Authors: S.K. Koh, G.K. Ananthasuresh, X. Yang and J. Saven
Affilation: Indian Institute of Science, India
Pages: 520 - 523
Keywords: protein design, optimization, molecular design
In our earlier work, we had introduced continuous modeling of two discrete states (H: Hydrophobic; P: Polar) of the amino acid monomers and presented a deterministic continuous optimization method to design the sequence that minimizes the energy for a desired conformation of proteins. In this paper, we extend our previous method to handle multiple monomer types so that real proteins with more amino acid monomers than just HP could be designed with significant computational efficiency over the existing non-deterministic methods. By using two variables for each residue site (thus, 2N variables for an N-residue protein), continuous states of m different monomer types and the corresponding inter-residue interaction energy are defined.
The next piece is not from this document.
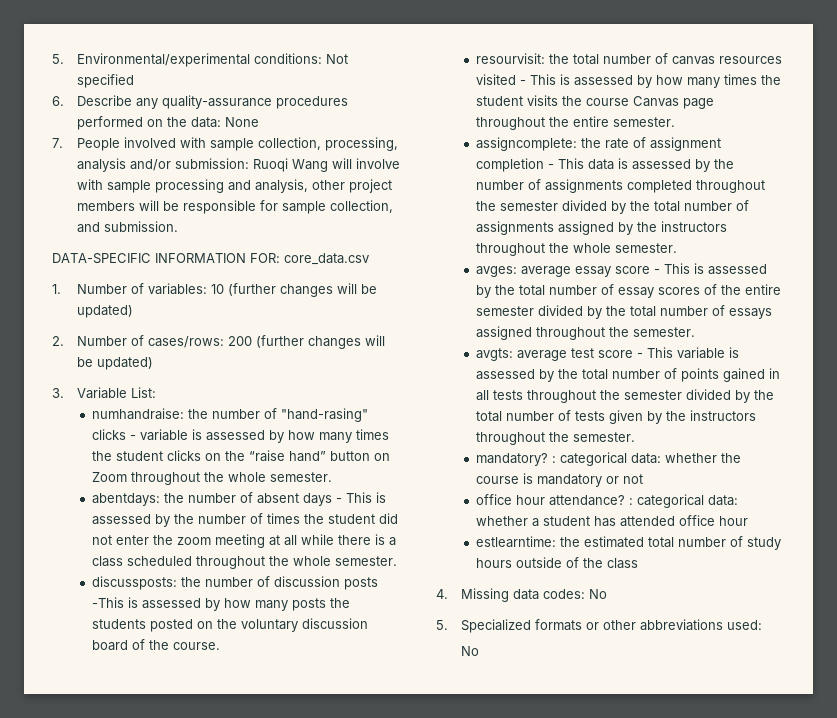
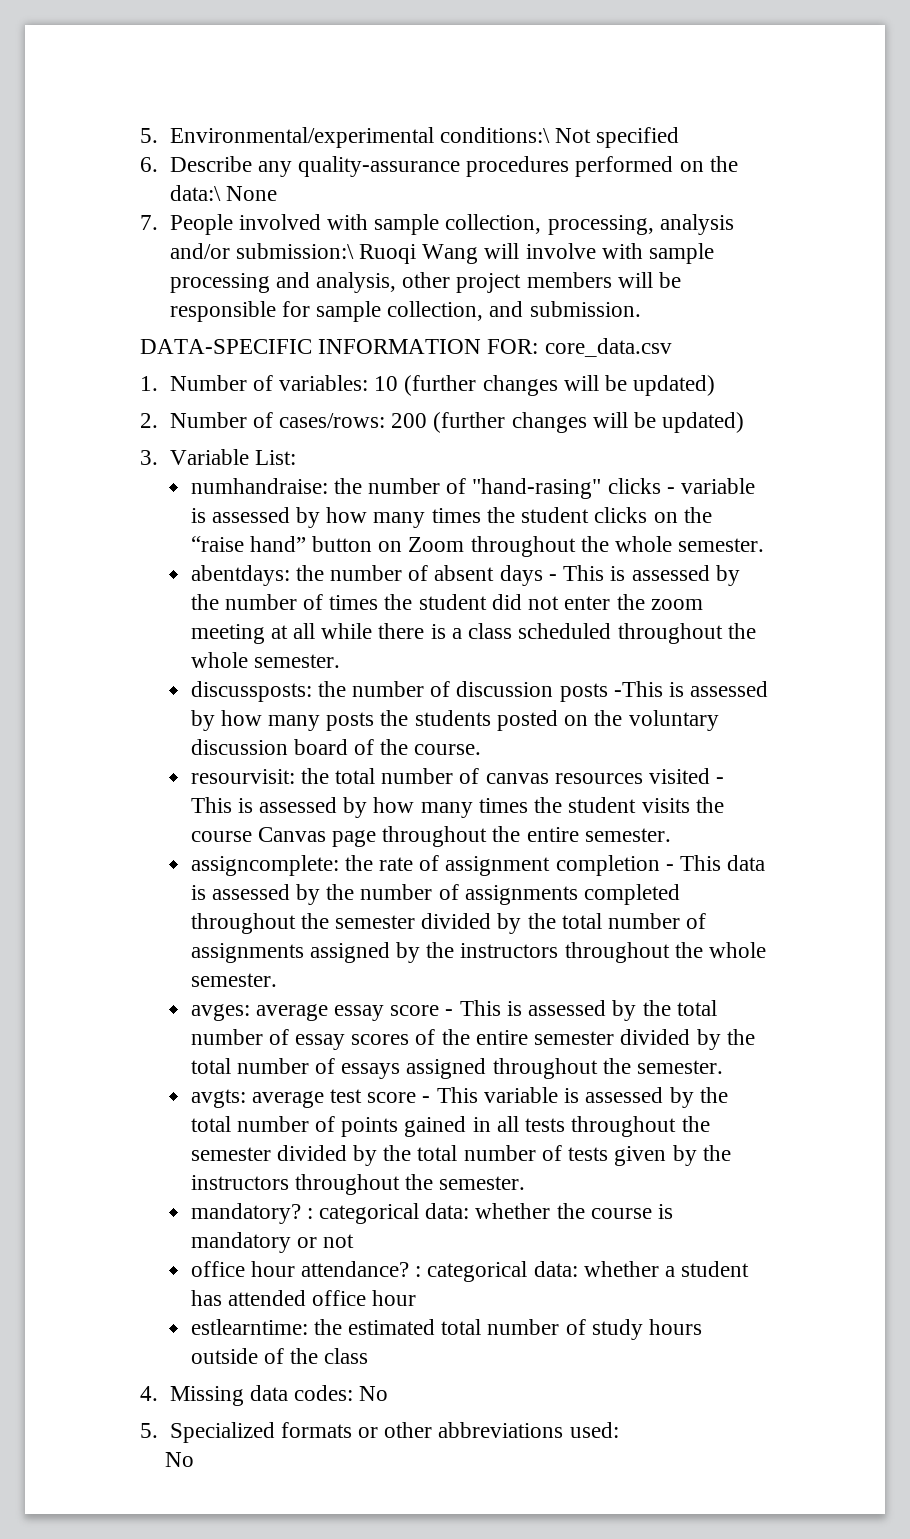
[254,53,323,64] conditions: -> [439,127,550,143] conditions:\
[191,117,222,128] data: -> [169,185,221,201] data:\
[175,158,250,169] submission: -> [235,243,354,259] submission:\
The energy is then minimized with respect to the 2N variables using efficient gradient-based optimization methods. The results with small-sized lattice models are used to validate the method. The initial guess for the optimization problem is generated in a preceding stage either by our previously reported quadratic programming formulation or by a statistical theory based method. The example of a real protein (PDB code: 1SRL) took less than 5 minutes on a desktop computer. The obtained minimum energy given for this case is lower than that of competing methods.